Fermo immagine di Alberto Abbà

Terre di onde

Se ti sporgi da quella terrazza le vedi. Lingue di terra, che sembrano onde.
Oggi le osservi così, pettinate e precise, come tela di un pittore. Ma quei filari su quei pendii scomodi sono frutto di schiene piegate dal lavoro. Sono il risultato di una resistenza nel restare, di donne e di uomini che conoscevano bene il sapore della fatica.
Terre di storie di vita, fra viti e noccioleti. 
I bacialè erano figure tipiche di queste zone, che combinavano matrimoni, fra uomini delle cascine e donne del sud. La loro paga era in cappoti e prodotti della terra. Anni sessanta, in cui il richiamo delle città era forte e la Langa a rischio di spopolamento. Prima del sì, avvenivano degli incontri, per capire se l’unione poteva funzionare, ma molto dipendeva dalle necessità di famiglie numerose e speranze di futuro. Tradizioni e dialetti diversi che si mescolavano. La cultura del lavoro denominatore comune.

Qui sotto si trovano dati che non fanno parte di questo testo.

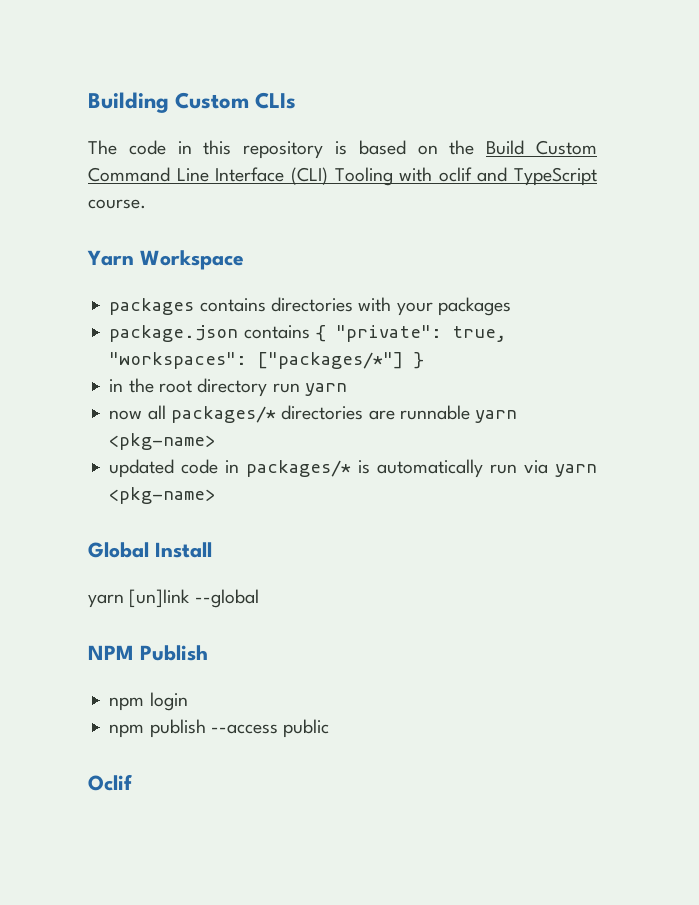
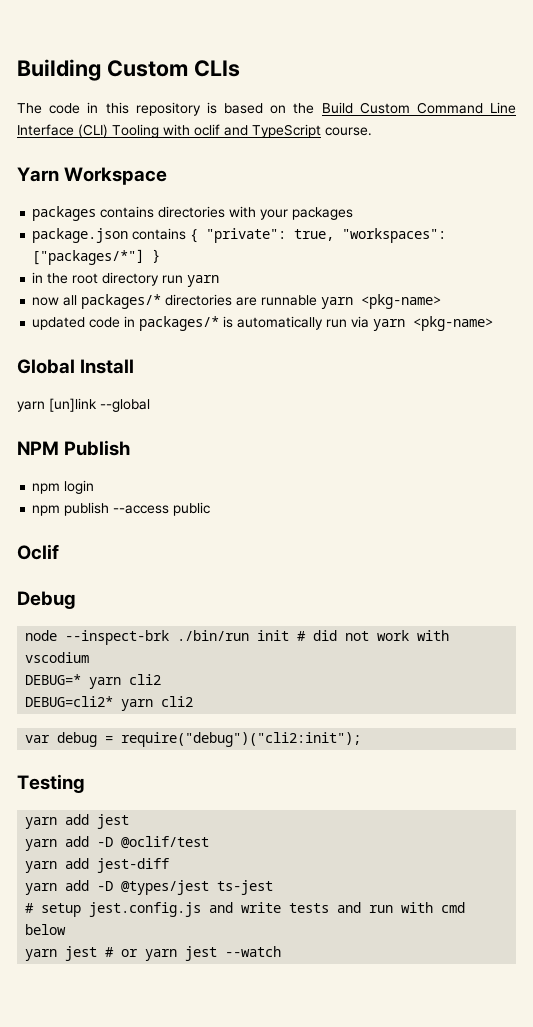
(132, 782) none -> [17,591,76,609] [25,630,450,645] [25,652,90,663] [25,674,162,689] [25,696,194,711] [25,732,362,747] [17,774,85,793] [25,814,130,829] [25,836,210,851] [25,858,170,873] [25,880,274,895] [25,902,466,917] [25,924,67,935] [25,946,282,961] // Debug // node --inspect-brk ./bin/run init # did not work with vscodium // DEBUG=* yarn cli2 // DEBUG=cli2* yarn cli2 // var debug = require("debug")("cli2:init"); // Testing // yarn add jest // yarn add -D @oclif/test // yarn add jest-diff // yarn add -D @types/jest ts-jest // # setup jest.config.js and write tests and run with cmd below // yarn jest # or yarn jest --watch

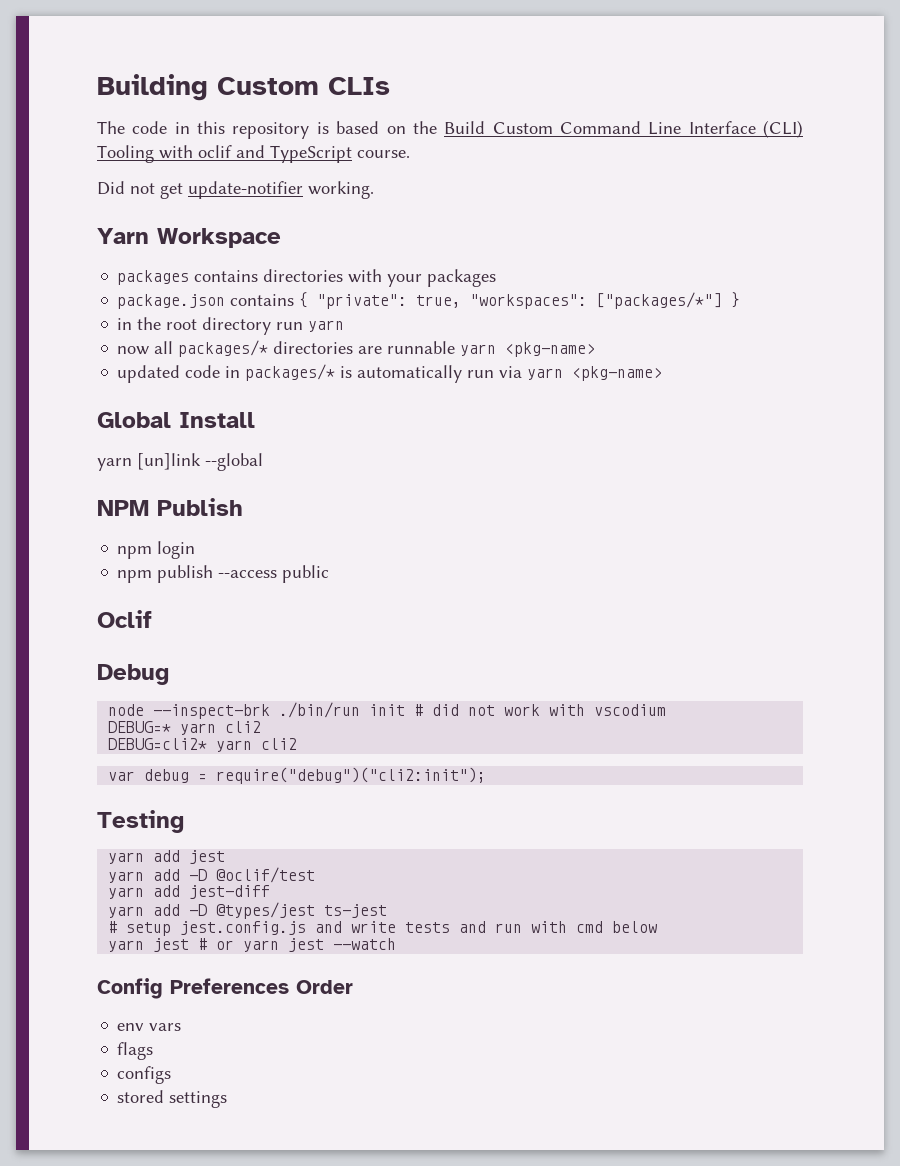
(372, 131) none -> [97,181,374,199] // Did not get update-notifier working.
(282, 951) none -> [97,978,353,999] [117,1023,182,1031] [117,1042,154,1060] [117,1066,172,1084] [117,1090,228,1108] // Config Preferences Order // env vars // flags // configs // stored settings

Quella terra non basta da sola a raccontarsi. Lei lo sa, ma le persone che oggi transitano su quelle colline vedono solo cantine e patrimonio Unesco e non la malora che fu.
Serve qualcuno che racconti quelle storie, che sembrano appartenere a tempi lontani e invece basta parlare con nonni o genitori.

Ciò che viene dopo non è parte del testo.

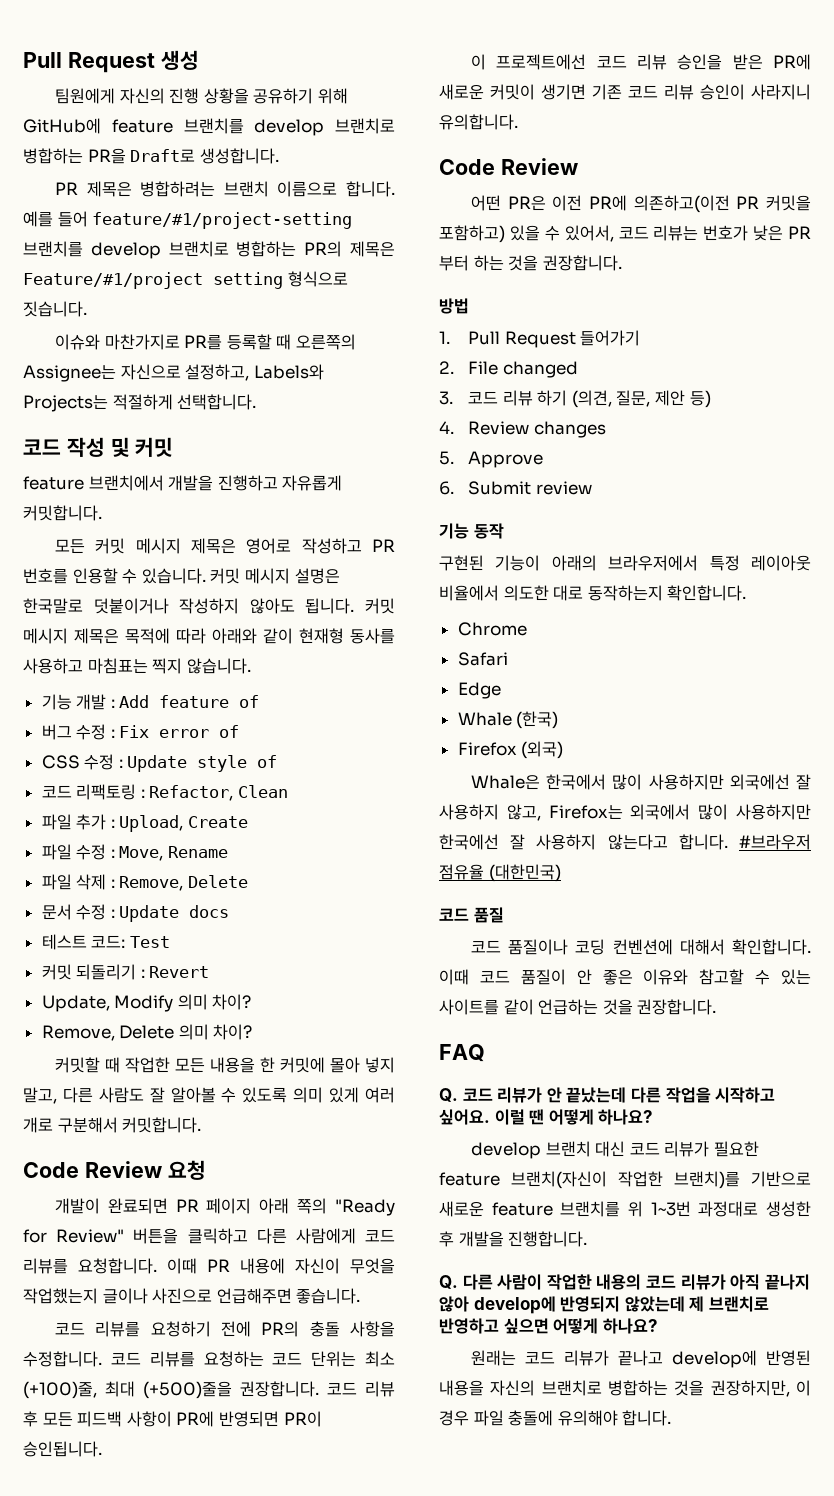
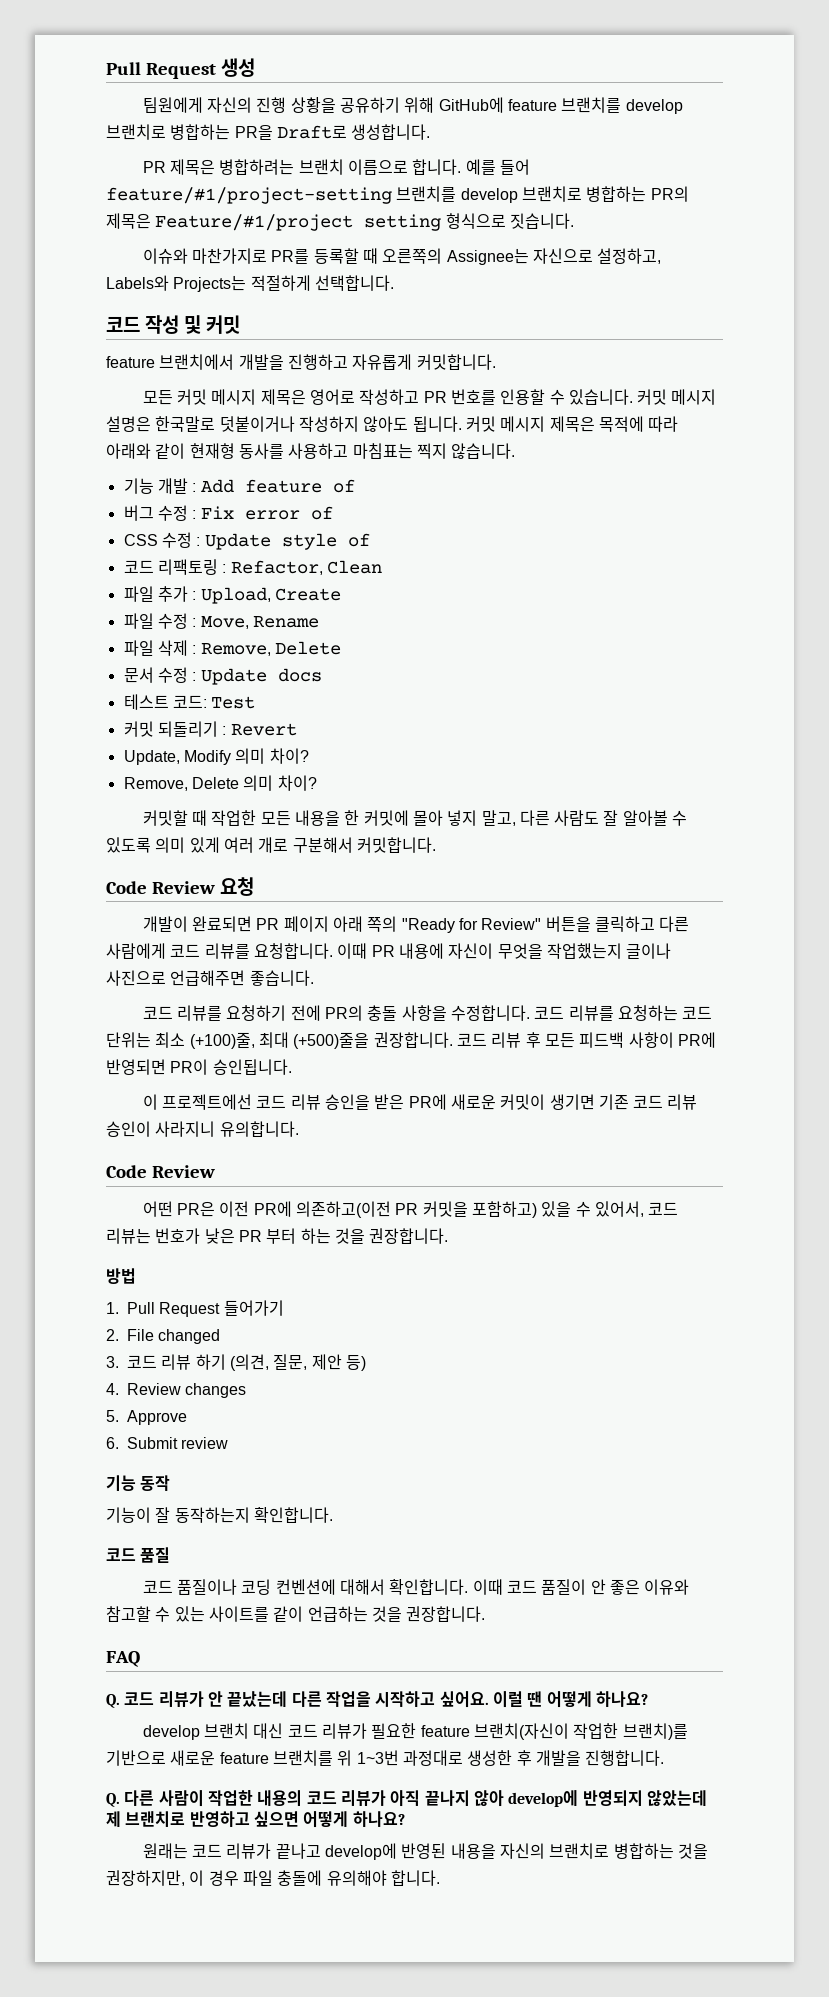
[439,555,811,571] [439,585,747,601] [457,622,527,636] [457,652,508,666] [457,682,501,699] [457,711,559,729] [457,741,564,759] [470,774,811,790] [439,804,811,821] [439,834,811,850] [439,864,561,882] 구현된 기능이 아래의 브라우저에서 특정 레이아웃 비율에서 의도한 대로 동작하는지 확인합니다. // Chrome // Safari // Edge // Whale (한국) // Firefox (외국) // Whale은 한국에서 많이 사용하지만 외국에선 잘 사용하지 않고, Firefox는 외국에서 많이 사용하지만 한국에선 잘 사용하지 않는다고 합니다. #브라우저 점유율 (대한민국) -> [106,1507,333,1523] 기능이 잘 동작하는지 확인합니다.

E allora si capisce l’importanza di Pavese e Fenoglio, che hanno lasciato una traccia indelebile. Non hanno lavorato con la terra, ma con le parole. Hanno raccontato quella luna, uguale da sempre, ma attraverso gli occhi di Anguilla di ritorno dal mondo e di Nuto che da quel mondo non si era mai allontanato. Hanno raccontato un pezzo di Storia attraverso quella più privata di Milton e Fulvia. 
Il tempo che passa è un affresco, ma è nei puntini che si trova la quotidianità di ognuno. 
Il saper fare preserva, conserva, porta avanti. 
Il dare voce, prende quelle storie a rischio oblio, le toglie dal tempo e le rende eterne.